API Rate Limiting and Throttling - Implementation Strategies for Production Systems
Master API rate limiting with token bucket, leaky bucket, and sliding window algorithms. Learn Redis implementation, distributed rate limiting, and production strategies for scalable APIs.
Introduction
API rate limiting and throttling are essential mechanisms for protecting backend services from abuse, ensuring fair resource distribution, and maintaining system stability under load.
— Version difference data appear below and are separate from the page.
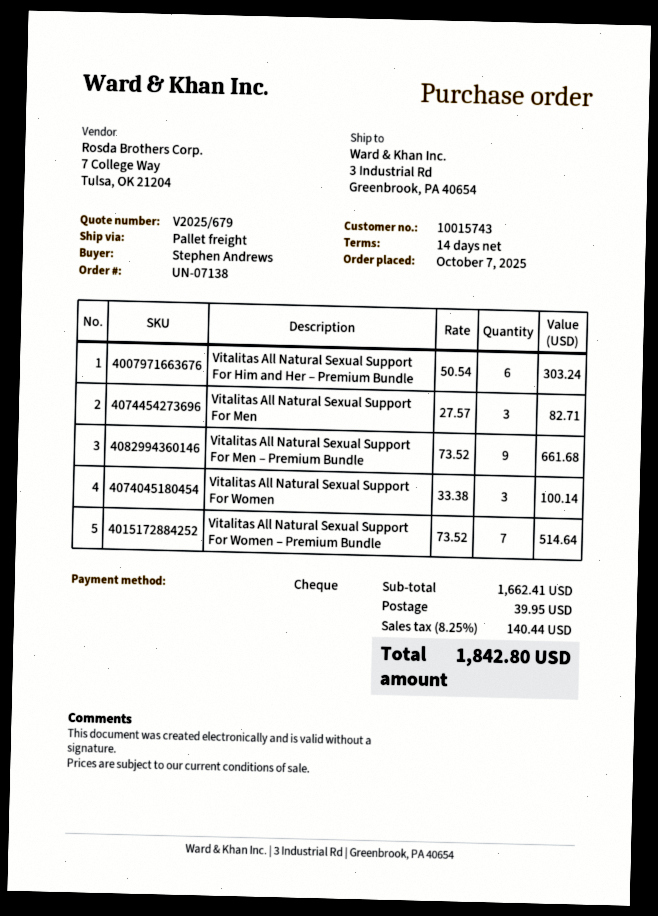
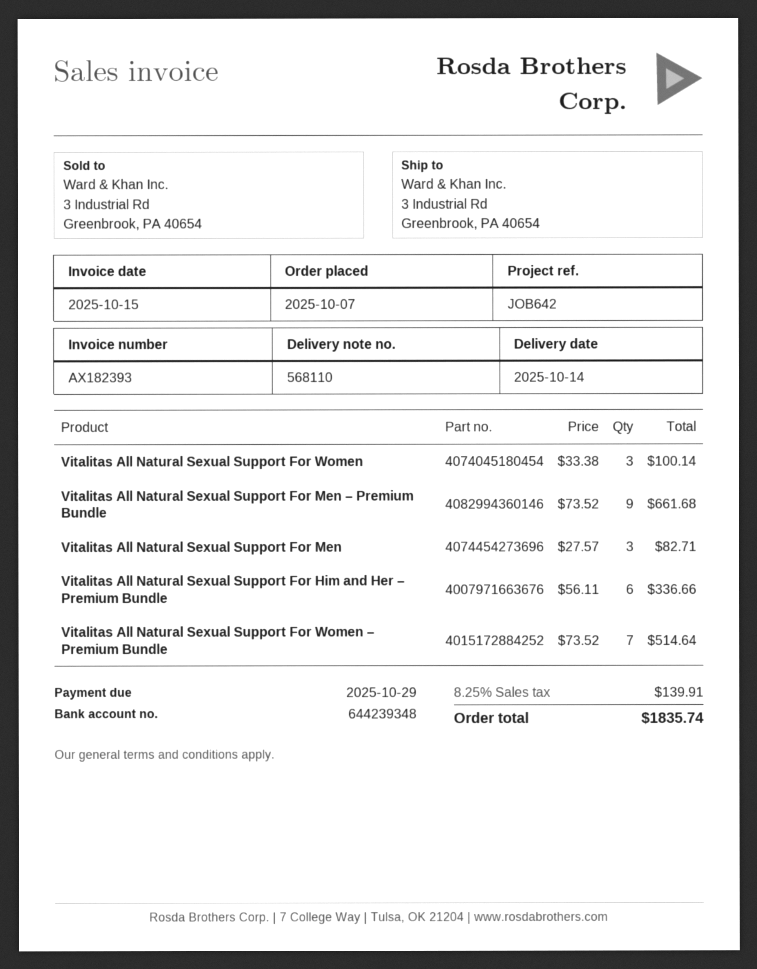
Vitalitas All Natural Sexual Support For Him and Her – Premium Bundle: 6 x 50.54 = 303.24 -> 6 x 56.11 = 336.66
shipping: 39.95 -> none
tax: 8.25% = 140.44 -> 8.25% = 139.91
total: 1842.80 -> 1835.74

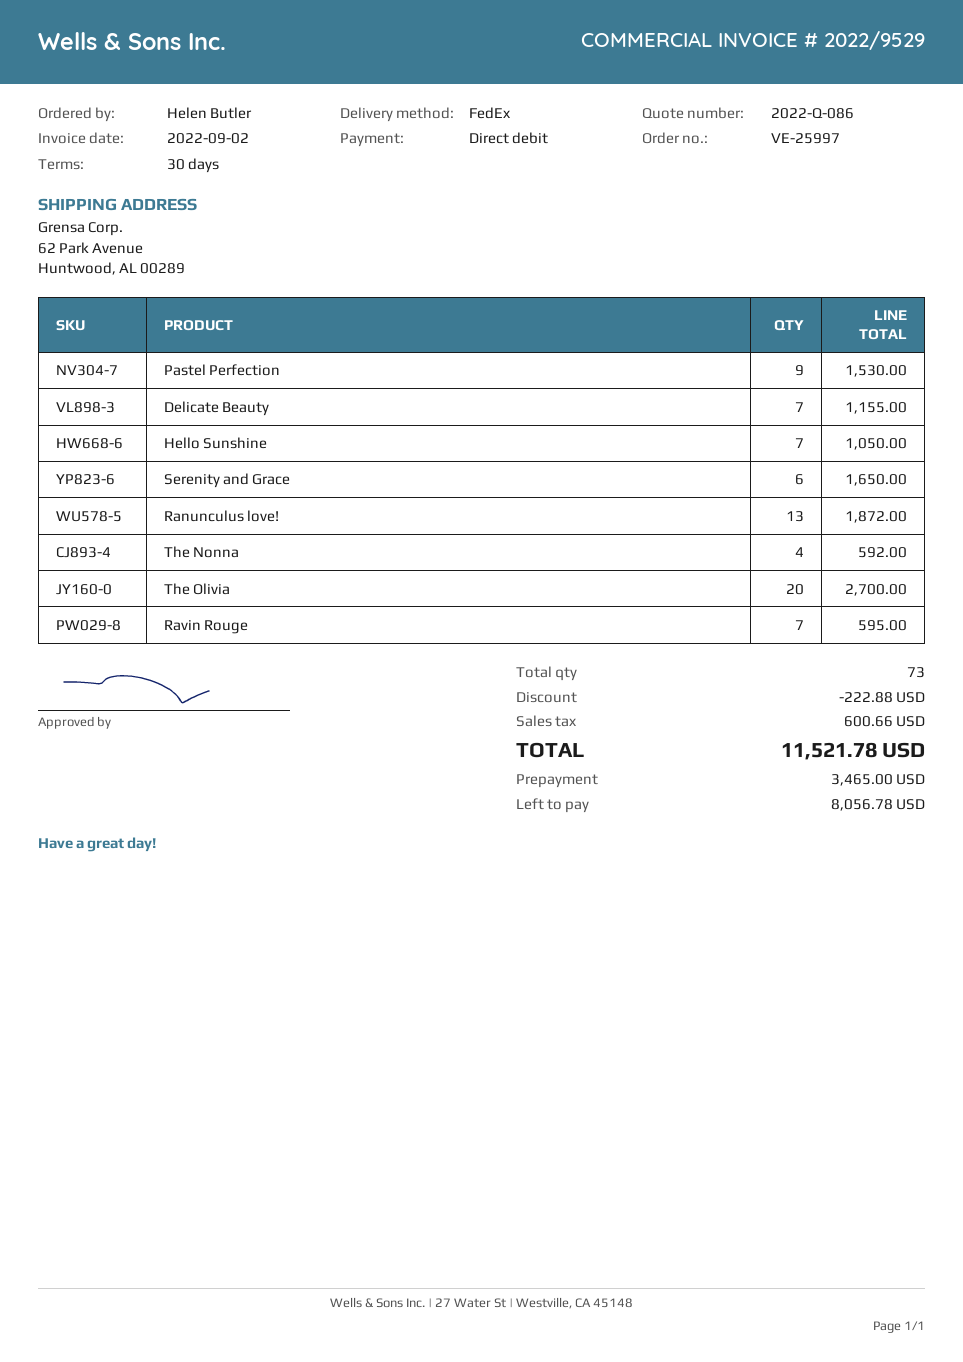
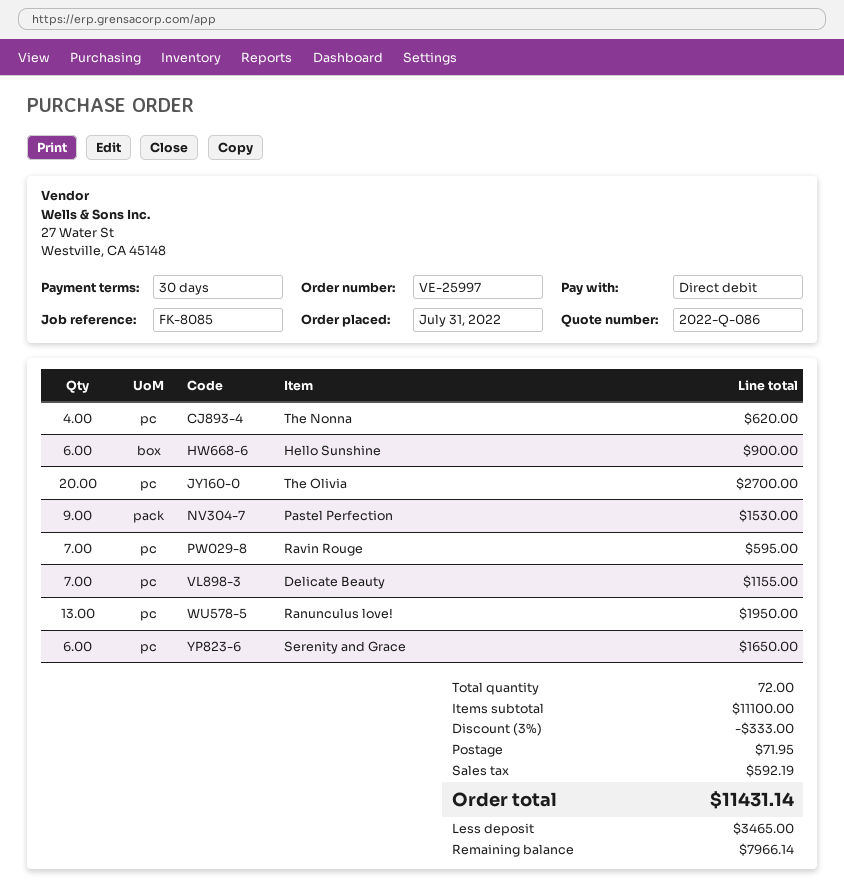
Hello Sunshine: 7 for 1050.00 -> 6 for 900.00
Ranunculus love!: 13 for 1872.00 -> 13 for 1950.00
The Nonna: 4 for 592.00 -> 4 for 620.00
total quantity: 73 -> 72
discount: 222.88 -> 333.00
shipping: none -> 71.95
tax: 600.66 -> 592.19
total: 11521.78 -> 11431.14
balance: 8056.78 -> 7966.14

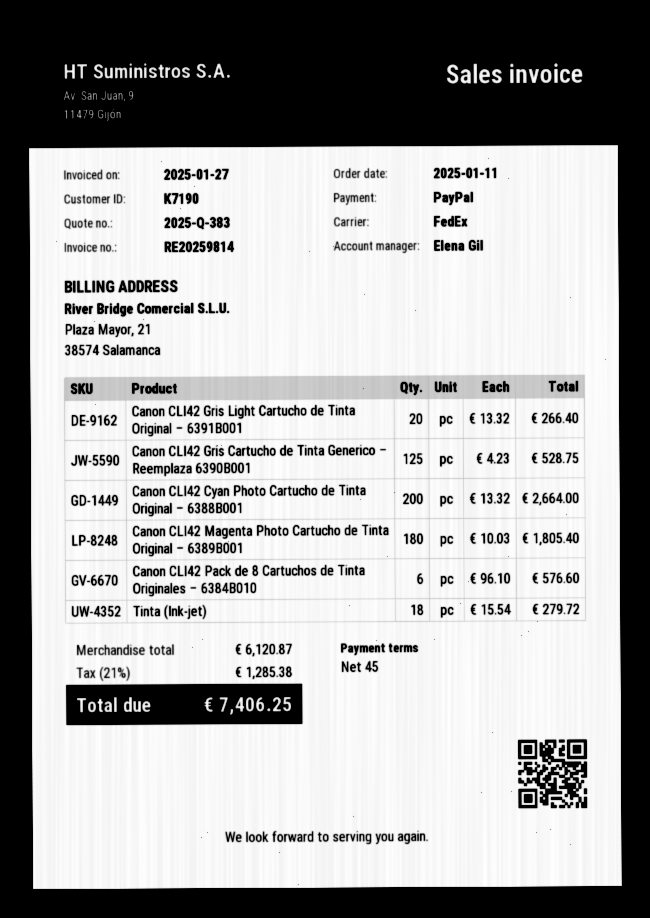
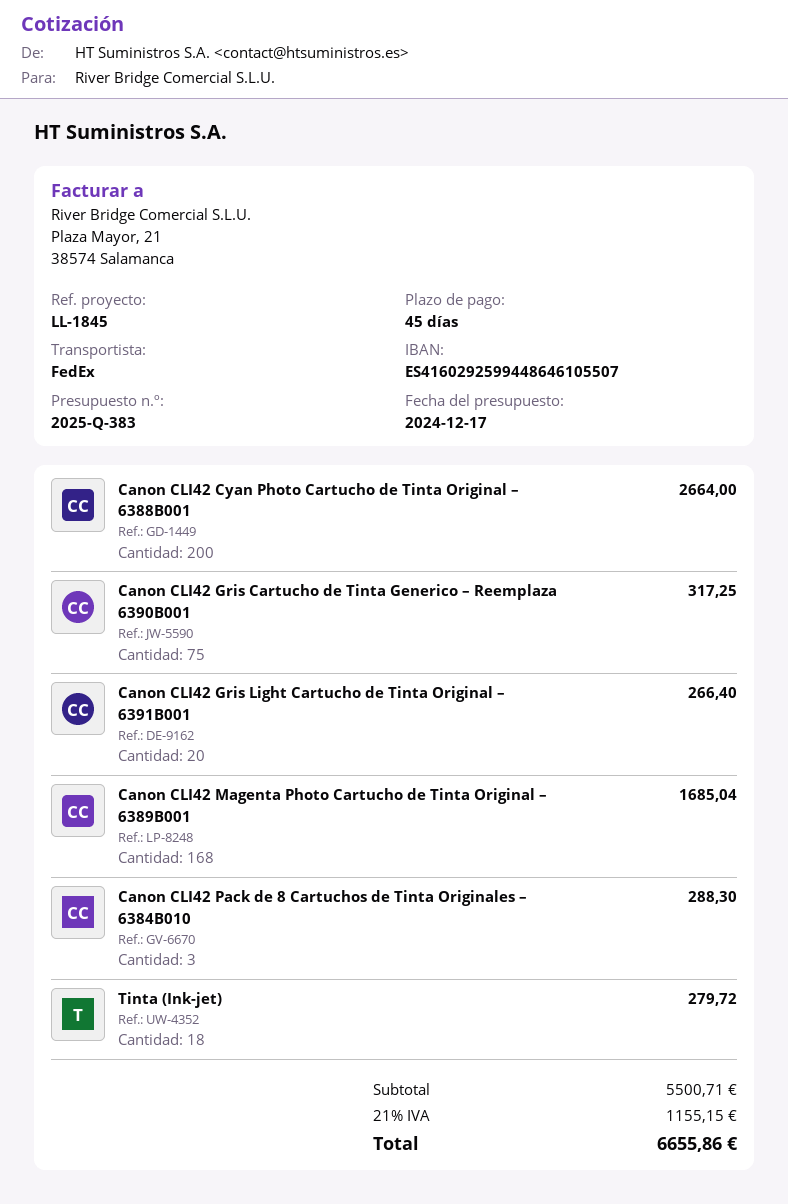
Canon CLI42 Gris Cartucho de Tinta Generico – Reemplaza 6390B001: 125 for 528.75 -> 75 for 317.25
Canon CLI42 Magenta Photo Cartucho de Tinta Original – 6389B001: 180 for 1805.40 -> 168 for 1685.04
Canon CLI42 Pack de 8 Cartuchos de Tinta Originales – 6384B010: 6 for 576.60 -> 3 for 288.30
subtotal: 6120.87 -> 5500.71
tax: 21% = 1285.38 -> 21% = 1155.15
total: 7406.25 -> 6655.86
As APIs become the backbone of modern applications, implementing effective rate limiting strategies becomes critical for production systems serving millions of requests.
This comprehensive guide explores rate limiting algorithms, implementation patterns with Redis, distributed rate limiting strategies, and production best practices from companies like Stripe, GitHub, and Twitter.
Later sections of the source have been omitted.